This holiday season, Congress quietly gifted a major expansion in digital surveillance to the intelligence community by ratifying a version of the controversial Cybersecurity Information Sharing Act (CISA). This information-sharing legislation has been widely decried by privacy activists, computer scientists, and technology companies for empowering government agents to access massive new datasets under the guise of "cybersecurity." But it wasn't enough for Congress to pass a standalone version of the bill that the Senate approved in October. Instead, our esteemed legislators snuck this big lump of security-state coal into the major omnibus budget bill that Obama signed into law December 18.
Like the much-maligned PATRIOT Act before it, CISA is the most recent incarnation of a bad idea that Congress has been hung up on for years now. First proposed in 2011 as the Cyber Intelligence Sharing and Protection Act (CISPA), the "information-sharing" policies at the heart of these measures are a not-so-subtle pretext for expanding the feds' ability to access data without a warrant. The government's line goes like this: Information systems in the U.S. are subject to constant and evolving cyberthreats, but organizations are unable to learn from each other's experiences because sharing information about cyberattacks may expose themselves to lawsuits from customers whose data has been revealed. If intelligence agencies had access to this data, then they could swiftly and efficiently inform the relevant organizations about impending risks, allowing them to better defend themselves.
But the holes in this line of thinking are evident. Numerous information-sharing initiatives already exist within the private sector and federal government. Government agencies have been unable to adequately inform even their own offices about known cyberthreats, so it is extremely unlikely that they will become magically more efficient when tasked with informing the nation as a whole. And computer-security experts dispute that inadequate information-sharing is a core impediment to improving the nation's cybersecurity. Meanwhile, some of the biggest CISA supporters actively attack the sort of strong encryption techniques that computer scientists advocate to actually improve cybersecurity.
CISA is not a cybersecurity bill at all, really, but a deceptive surveillance measure that will make us less secure.
The version of CISA that made it into the passed omnibus bill was even worse than the standalone versions that were so controversial in the past. It explicitly authorizes agencies to use data gathered under the guise of "cybersecurity" to prosecute individuals for unrelated crimes involving things like terrorism and intellectual-property violations. And the final text was stripped of the few privacy clauses won by civil liberties-minded legislators, such as a requirement that corporations and agencies do their best to scrub and anonymize the shared data. The final version contains no such meager measures.
What's worse, we will have no way of knowing whether our data has been shared by corporations or federal agencies because such information is immune from FOIA requests. And even if we could, we would lack any legal recourse against parties who improperly share our data.
Then there's the new data portal that CISA creates. The Department of Homeland Security (DHS) is authorized to share information gathered through CISA with intelligence agencies like the FBI and the National Security Agency (NSA), provided that it first scrubs the data of any "personally identifiable information" such as names, addresses, or financial information. But CISA also authorizes the president to create a separate data portal for intelligence agencies if the DHS system is "flawed"—which, given the DHS's history of subpar data management, is very likely to occur.

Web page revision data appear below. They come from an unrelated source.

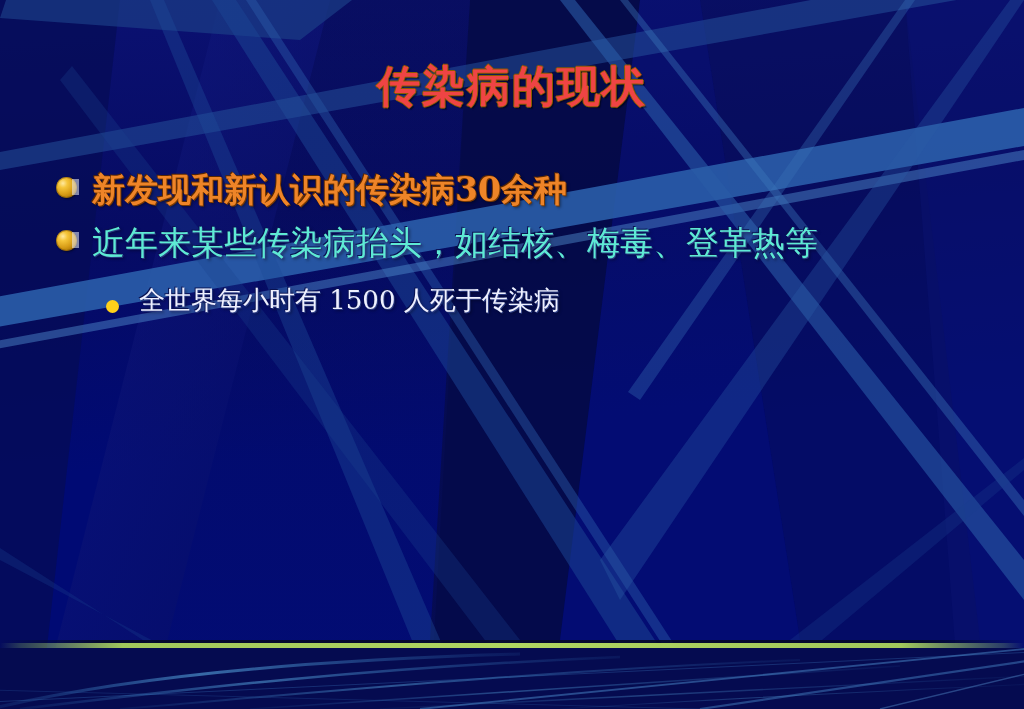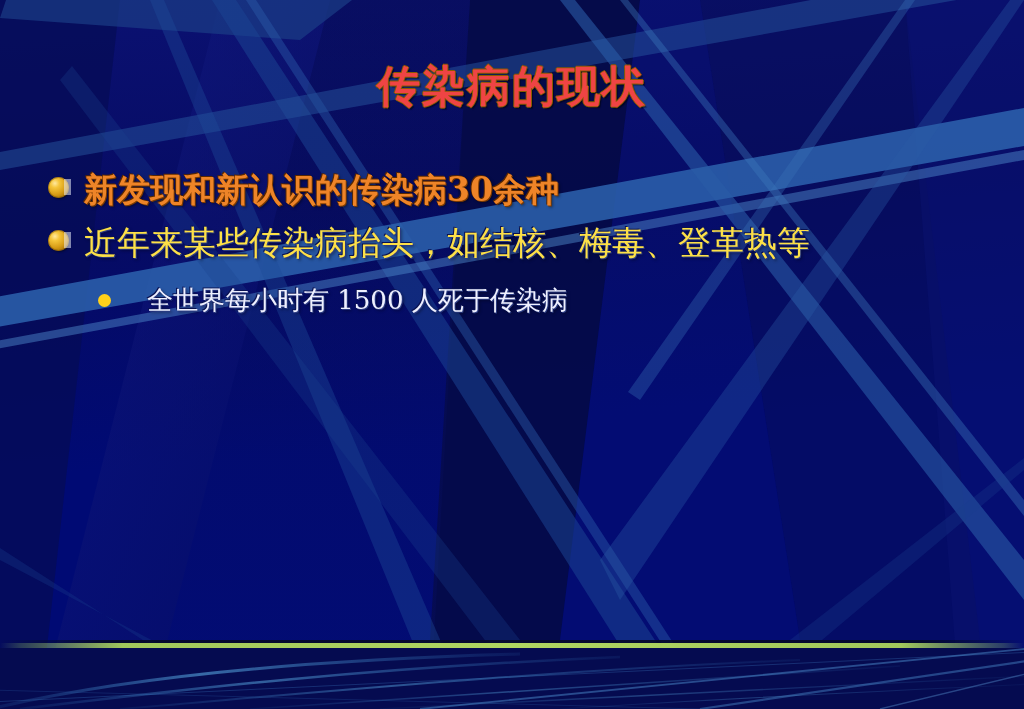"新发现和新认识的传染病30余种" .body-area { left: 48px -> 56px }
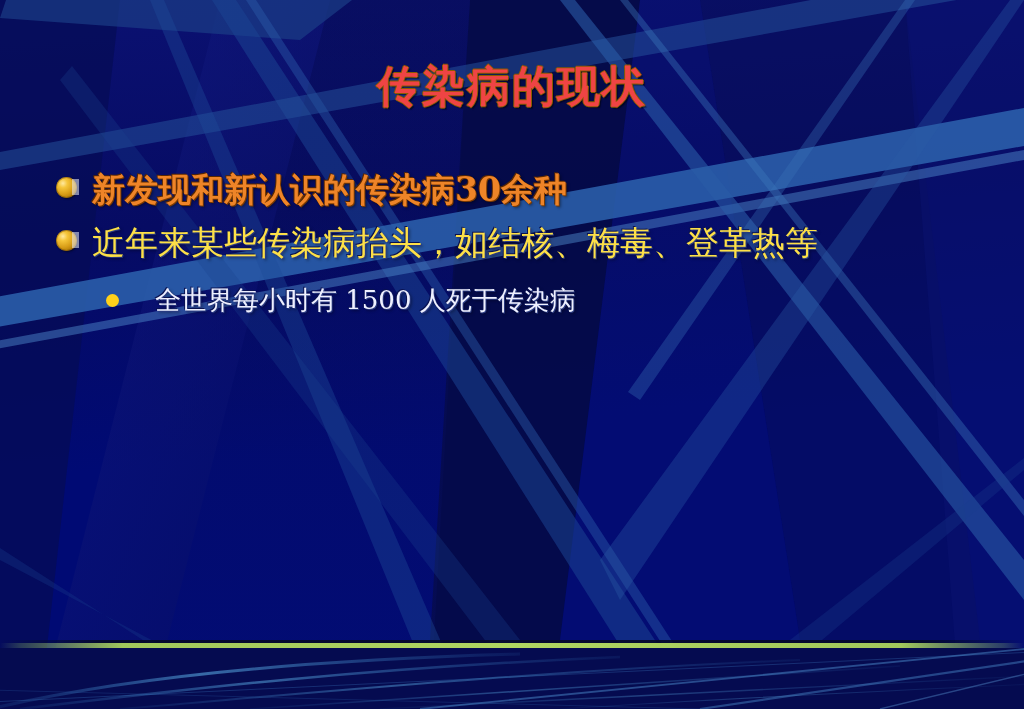"近年来某些传染病抬头，如结核、梅毒、登革热等" .lvl1 .text { color: #fde047 -> #5eead4 }
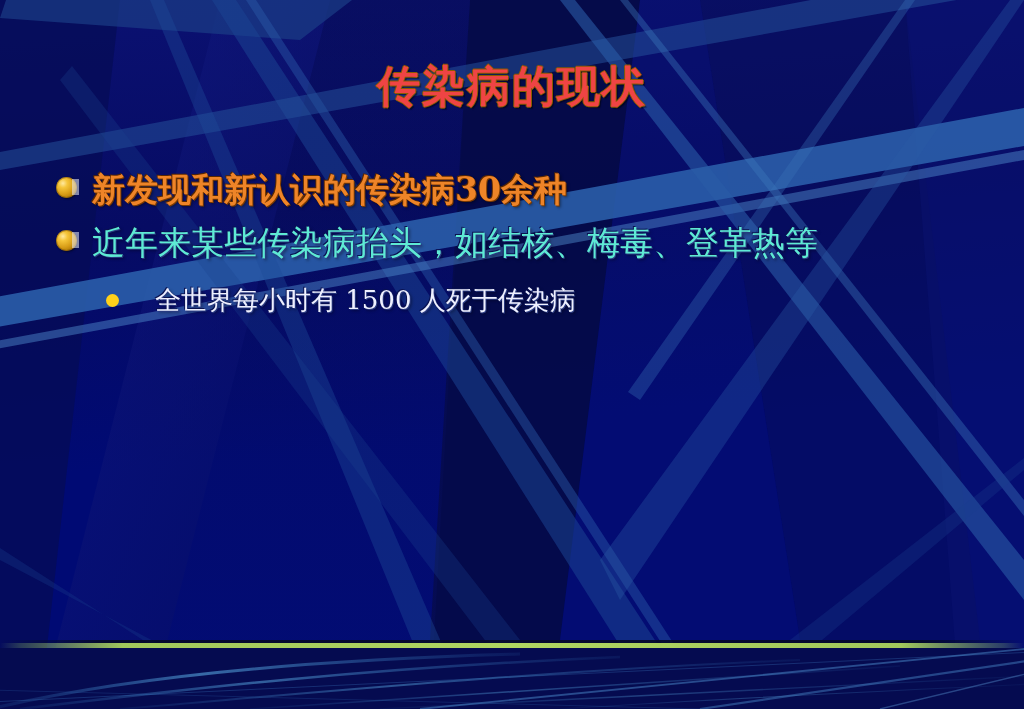"全世界每小时有 1500 人死于传染病" .lvl2 { align-items: flex-start -> center; gap: 16px -> none }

Many have compared the scale of expanded surveillance that CISA authorizes with the controversial PATRIOT Act of the post-9/11 period. Just as 9/11 terrorists were used to falsely justify bulk metadata collection, today's hackers are used to falsely justify bulk cyberthreat sharing. And as with the PATRIOT Act, legislators were given almost no time to read the hairy details before voting a new digital security state into law. Rep. Justin Amash (R-Mich.) reports that a handful of legislators drafted the final CISA text behind closed doors just hours before the vote with little to no real debate.
But say what you will about the PATRIOT Act—at least Congress was forthright about the expansion of surveillance and curtailment of civil liberties that it would entail. In the case of CISA, legislators snuck in a massive expansion of surveillance as a footnote to a major spending bill. While legislators who voted for the PATRIOT Act were at least aware of the magnitude of the changes that they authorized, it's likely that many in Congress were unaware of the CISA provisions in the omnibus bill at all, much less understood the new digital spying regime that they covertly create.
With the covert inclusion of a massive surveillance expansion in a major budget deal, we have reached a new loathsome normal. Government power is now so innocuous that not only do legislators feel comfortable stooping to these sordid tactics, they actually get away with it.